Some lines in the records below may hold the word "Attributes"; give the number of those lines and nothing else.
Provided data START
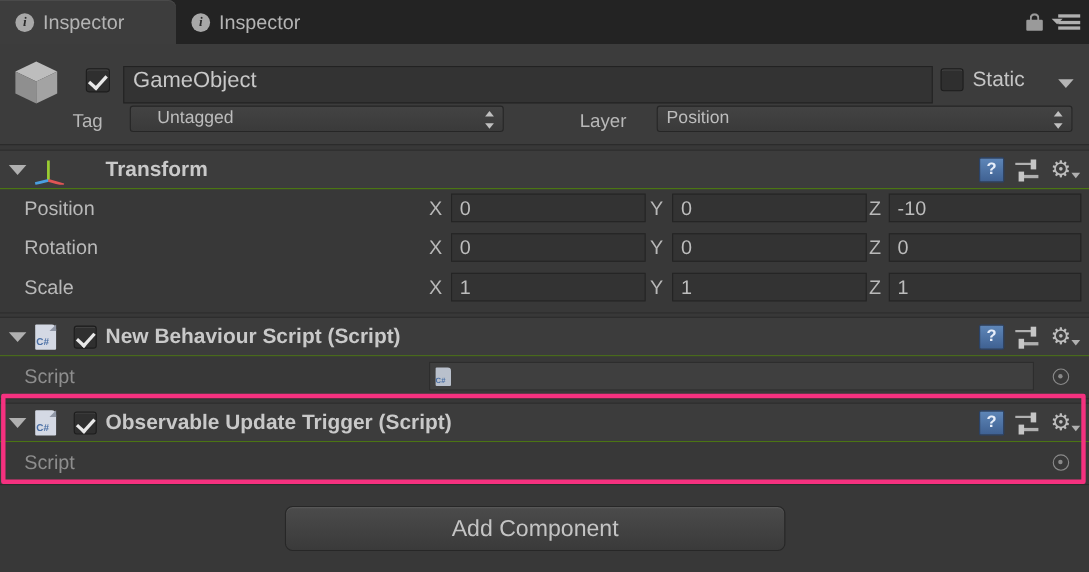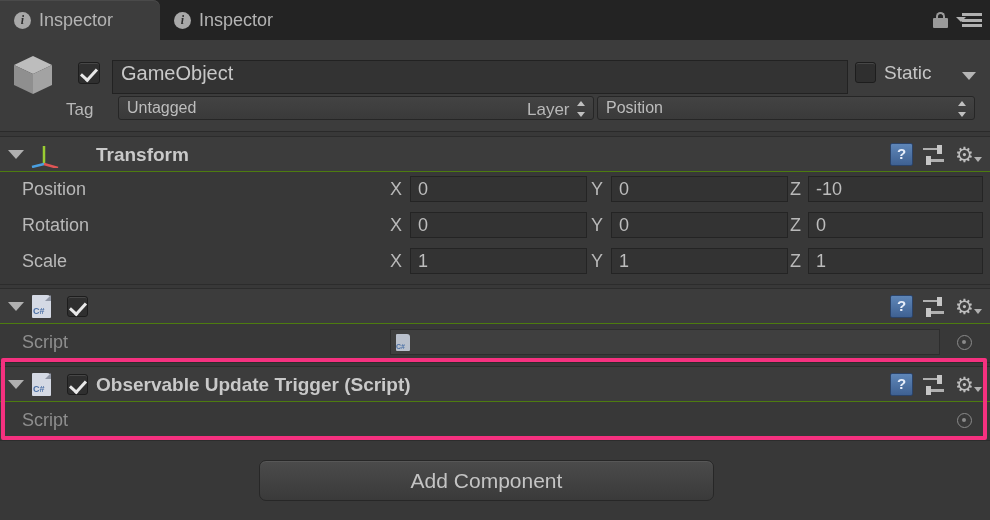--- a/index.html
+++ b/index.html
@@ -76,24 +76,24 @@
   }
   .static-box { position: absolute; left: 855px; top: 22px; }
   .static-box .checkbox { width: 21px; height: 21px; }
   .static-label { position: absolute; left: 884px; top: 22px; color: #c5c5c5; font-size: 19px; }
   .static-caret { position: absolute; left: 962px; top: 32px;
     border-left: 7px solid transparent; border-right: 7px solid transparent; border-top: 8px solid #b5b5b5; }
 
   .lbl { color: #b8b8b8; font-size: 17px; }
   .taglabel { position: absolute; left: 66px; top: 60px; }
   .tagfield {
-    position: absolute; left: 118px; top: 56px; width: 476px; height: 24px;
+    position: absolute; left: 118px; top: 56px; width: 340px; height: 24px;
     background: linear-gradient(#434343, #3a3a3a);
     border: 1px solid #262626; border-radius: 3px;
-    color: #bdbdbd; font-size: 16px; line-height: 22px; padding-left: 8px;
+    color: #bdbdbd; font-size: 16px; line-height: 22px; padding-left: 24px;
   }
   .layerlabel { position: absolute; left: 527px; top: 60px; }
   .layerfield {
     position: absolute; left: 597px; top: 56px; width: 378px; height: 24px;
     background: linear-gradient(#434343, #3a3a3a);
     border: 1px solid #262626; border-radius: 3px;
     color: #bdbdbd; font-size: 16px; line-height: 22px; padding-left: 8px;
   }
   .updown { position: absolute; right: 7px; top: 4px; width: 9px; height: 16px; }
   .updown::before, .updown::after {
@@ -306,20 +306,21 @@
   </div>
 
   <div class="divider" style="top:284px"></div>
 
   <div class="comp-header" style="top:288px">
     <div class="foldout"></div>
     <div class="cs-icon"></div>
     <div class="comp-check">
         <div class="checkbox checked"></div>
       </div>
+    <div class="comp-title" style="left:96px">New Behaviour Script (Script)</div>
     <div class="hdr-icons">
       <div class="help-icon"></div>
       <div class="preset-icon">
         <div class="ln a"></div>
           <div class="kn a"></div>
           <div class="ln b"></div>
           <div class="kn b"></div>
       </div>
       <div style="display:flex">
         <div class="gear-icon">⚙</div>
Provided data END
Provided data START
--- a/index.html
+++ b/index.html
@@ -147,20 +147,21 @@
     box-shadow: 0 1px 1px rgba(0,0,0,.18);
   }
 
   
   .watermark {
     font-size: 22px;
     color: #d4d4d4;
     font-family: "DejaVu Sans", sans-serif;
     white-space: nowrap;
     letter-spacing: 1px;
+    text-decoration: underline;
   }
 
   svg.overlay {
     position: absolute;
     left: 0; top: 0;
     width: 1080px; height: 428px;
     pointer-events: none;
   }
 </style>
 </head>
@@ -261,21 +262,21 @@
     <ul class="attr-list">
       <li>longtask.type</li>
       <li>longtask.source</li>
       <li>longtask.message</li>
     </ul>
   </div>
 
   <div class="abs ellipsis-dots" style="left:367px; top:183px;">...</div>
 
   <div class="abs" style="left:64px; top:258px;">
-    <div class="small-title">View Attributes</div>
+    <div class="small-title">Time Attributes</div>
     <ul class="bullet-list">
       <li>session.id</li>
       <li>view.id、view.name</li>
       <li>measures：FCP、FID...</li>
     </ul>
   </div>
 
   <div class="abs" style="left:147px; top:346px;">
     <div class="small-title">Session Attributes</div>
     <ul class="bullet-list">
Provided data END
Provided data START
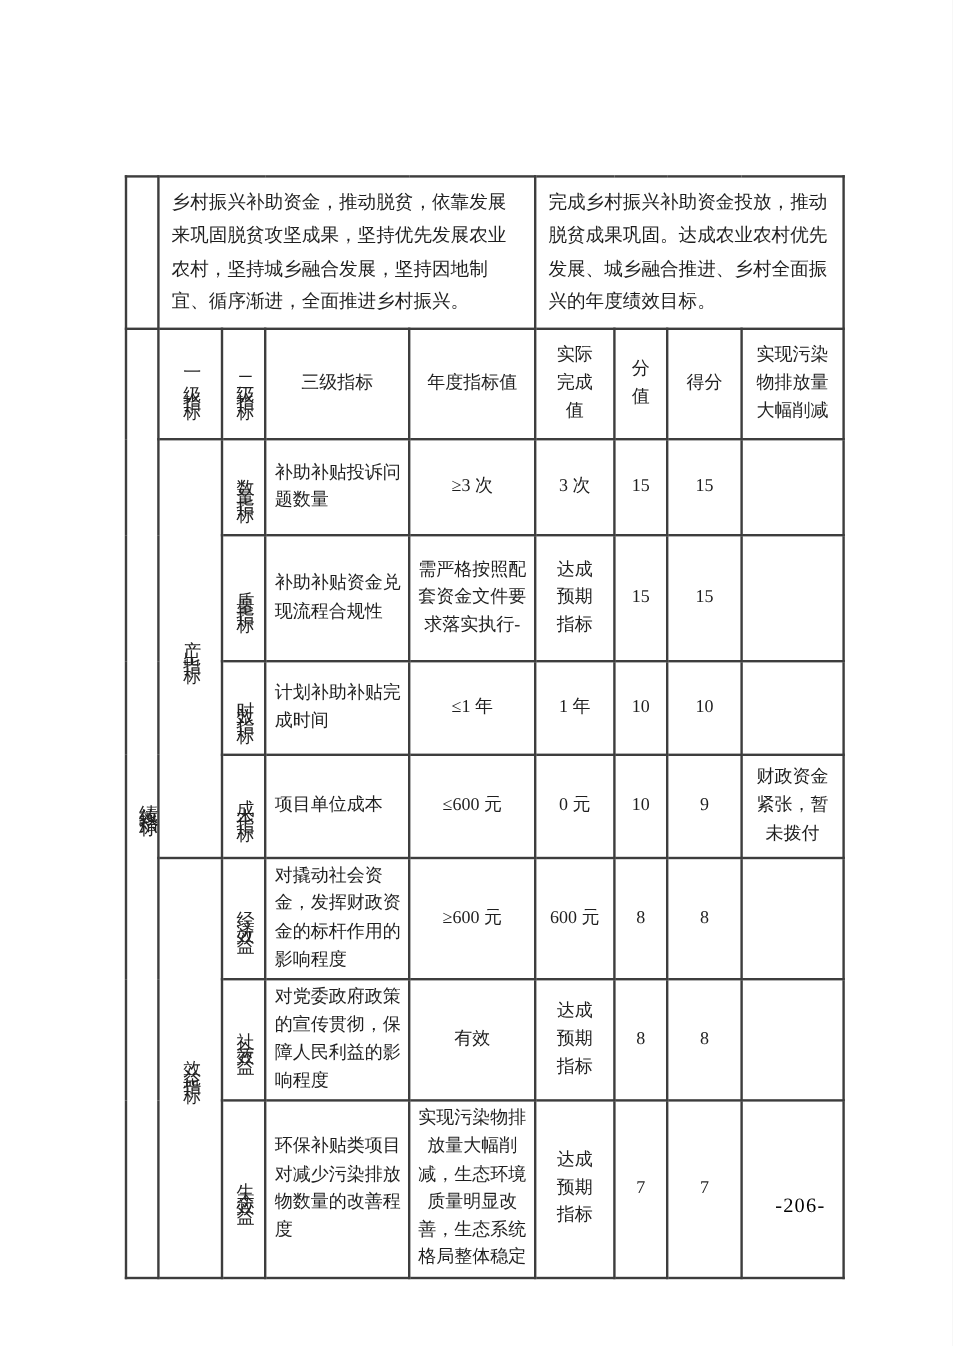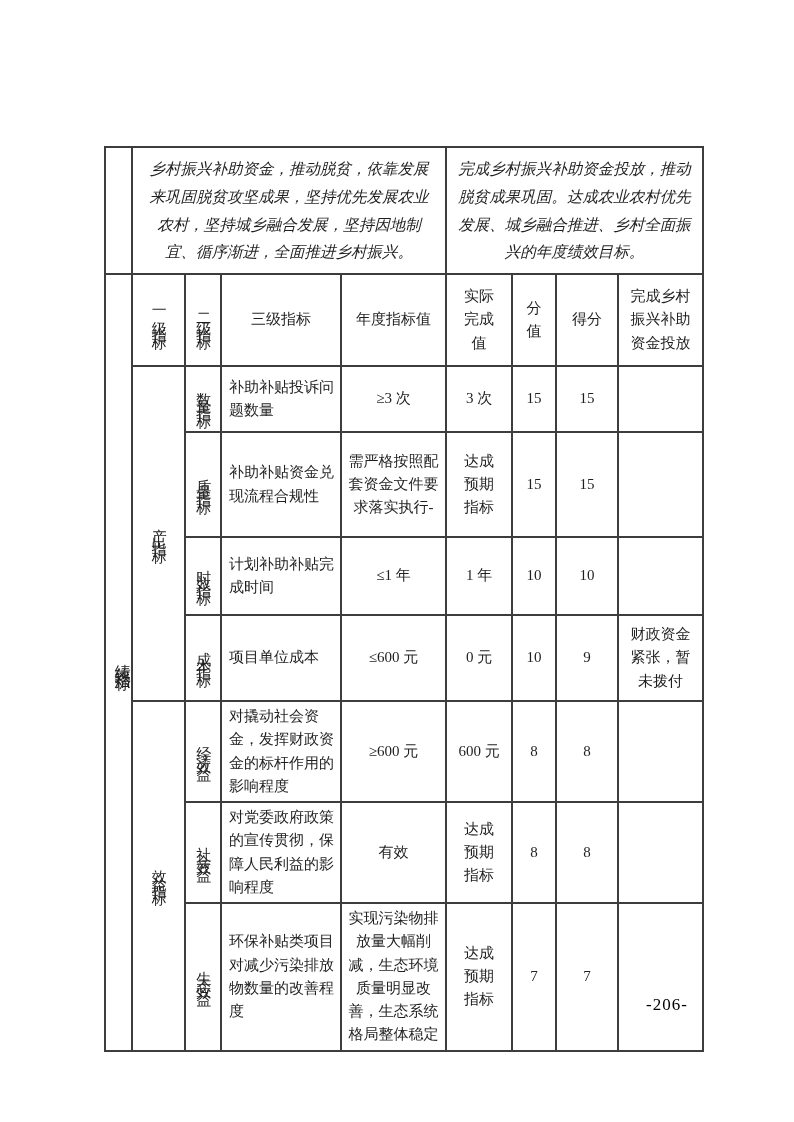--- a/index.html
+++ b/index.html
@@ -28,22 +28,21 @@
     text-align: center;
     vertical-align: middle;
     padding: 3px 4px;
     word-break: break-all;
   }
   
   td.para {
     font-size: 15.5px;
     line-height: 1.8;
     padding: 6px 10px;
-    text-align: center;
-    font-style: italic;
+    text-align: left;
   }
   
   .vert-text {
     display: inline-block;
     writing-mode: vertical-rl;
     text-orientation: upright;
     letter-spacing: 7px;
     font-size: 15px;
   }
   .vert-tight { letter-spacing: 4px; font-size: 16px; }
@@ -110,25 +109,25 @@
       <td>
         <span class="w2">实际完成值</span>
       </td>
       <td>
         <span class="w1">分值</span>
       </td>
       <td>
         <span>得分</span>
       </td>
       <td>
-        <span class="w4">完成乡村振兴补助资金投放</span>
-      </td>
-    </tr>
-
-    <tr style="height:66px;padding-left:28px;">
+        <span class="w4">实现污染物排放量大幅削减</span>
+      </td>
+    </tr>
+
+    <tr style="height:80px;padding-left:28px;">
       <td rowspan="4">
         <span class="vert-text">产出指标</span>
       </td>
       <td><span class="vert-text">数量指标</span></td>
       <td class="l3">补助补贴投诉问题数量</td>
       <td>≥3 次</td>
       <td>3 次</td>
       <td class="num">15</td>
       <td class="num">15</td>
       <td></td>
Provided data END
- Solution to the exercise: 3